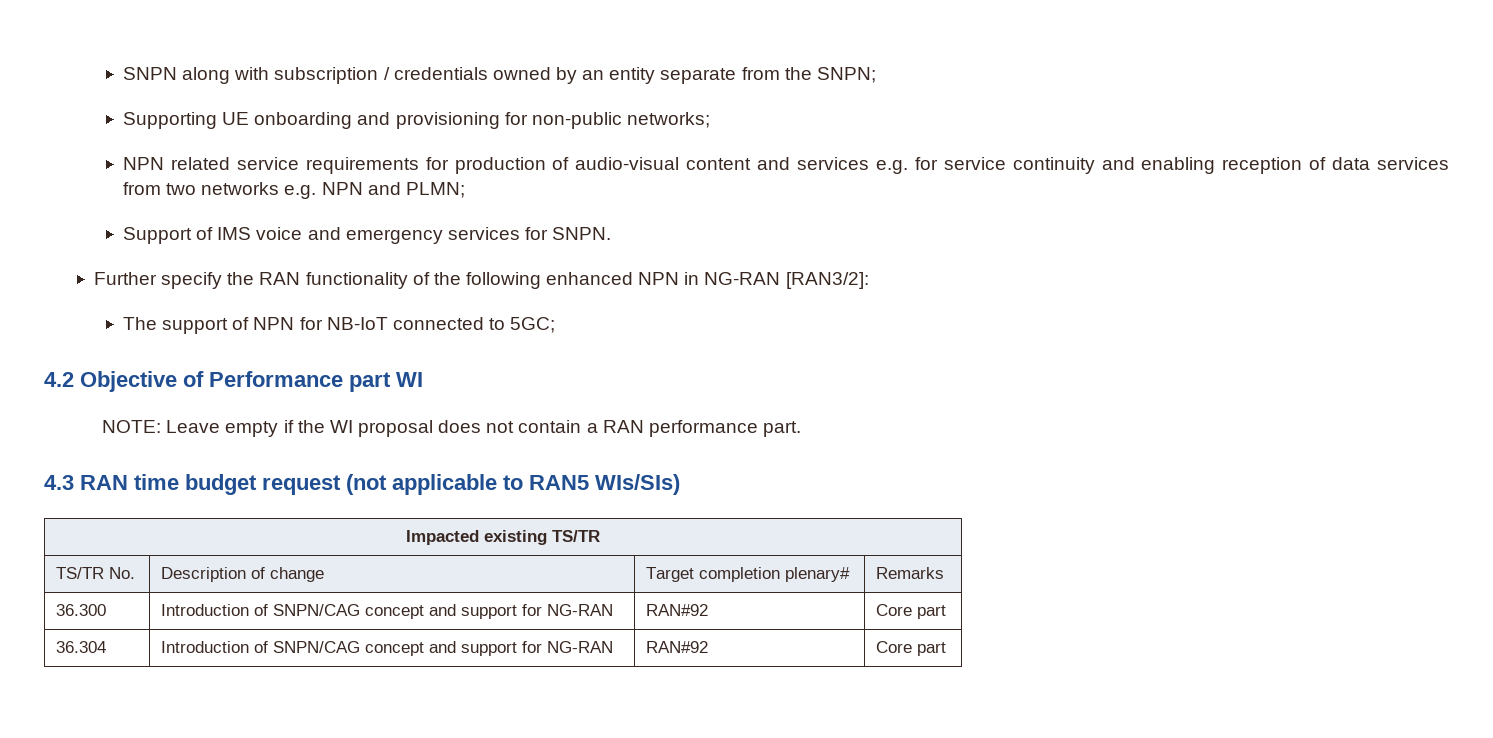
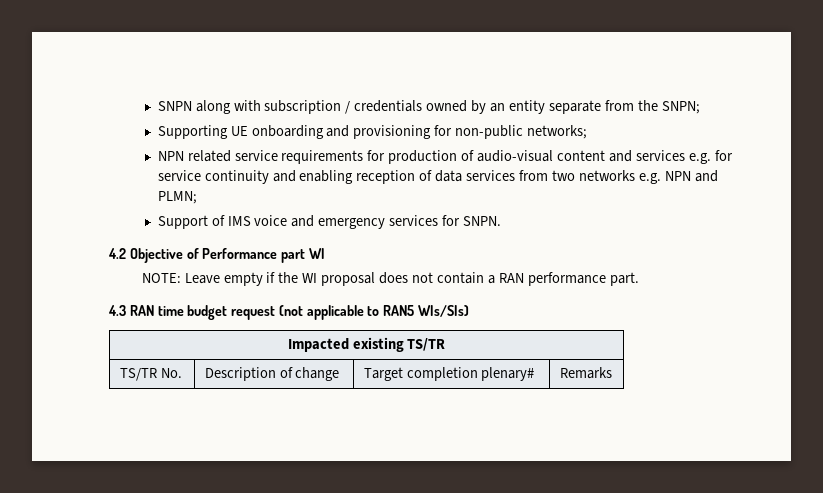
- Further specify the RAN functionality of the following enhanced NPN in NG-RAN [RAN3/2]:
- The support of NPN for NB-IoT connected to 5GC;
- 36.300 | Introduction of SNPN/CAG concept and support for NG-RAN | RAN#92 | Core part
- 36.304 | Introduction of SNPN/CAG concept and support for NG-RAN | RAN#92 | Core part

________

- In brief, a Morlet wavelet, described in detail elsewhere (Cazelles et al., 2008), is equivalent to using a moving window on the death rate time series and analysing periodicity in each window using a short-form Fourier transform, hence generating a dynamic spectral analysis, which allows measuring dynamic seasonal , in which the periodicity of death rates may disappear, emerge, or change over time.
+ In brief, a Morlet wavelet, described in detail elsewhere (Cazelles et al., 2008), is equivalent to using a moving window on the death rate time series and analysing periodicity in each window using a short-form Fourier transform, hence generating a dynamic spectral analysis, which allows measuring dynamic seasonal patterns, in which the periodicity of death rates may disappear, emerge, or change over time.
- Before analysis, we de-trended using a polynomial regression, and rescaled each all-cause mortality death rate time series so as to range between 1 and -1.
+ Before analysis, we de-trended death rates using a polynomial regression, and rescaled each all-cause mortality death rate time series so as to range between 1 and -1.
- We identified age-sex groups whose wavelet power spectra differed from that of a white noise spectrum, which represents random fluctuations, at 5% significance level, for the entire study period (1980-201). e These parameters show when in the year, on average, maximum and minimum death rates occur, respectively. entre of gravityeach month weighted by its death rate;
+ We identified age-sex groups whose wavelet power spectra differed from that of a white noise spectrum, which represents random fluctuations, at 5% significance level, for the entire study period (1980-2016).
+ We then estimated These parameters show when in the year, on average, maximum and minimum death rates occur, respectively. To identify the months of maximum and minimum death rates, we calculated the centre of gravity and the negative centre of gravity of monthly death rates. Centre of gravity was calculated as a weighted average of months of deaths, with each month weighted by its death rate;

________

WORK INSTRUCTIONS
Your answer should consist only of the lines above between the line holding "- 36.300 | Introduction" and the line holding "- 36.304 | Introduction", inclusive, each transcribed exactly.

RESPONSE BELOW
- 36.300 | Introduction of SNPN/CAG concept and support for NG-RAN | RAN#92 | Core part
- 36.304 | Introduction of SNPN/CAG concept and support for NG-RAN | RAN#92 | Core part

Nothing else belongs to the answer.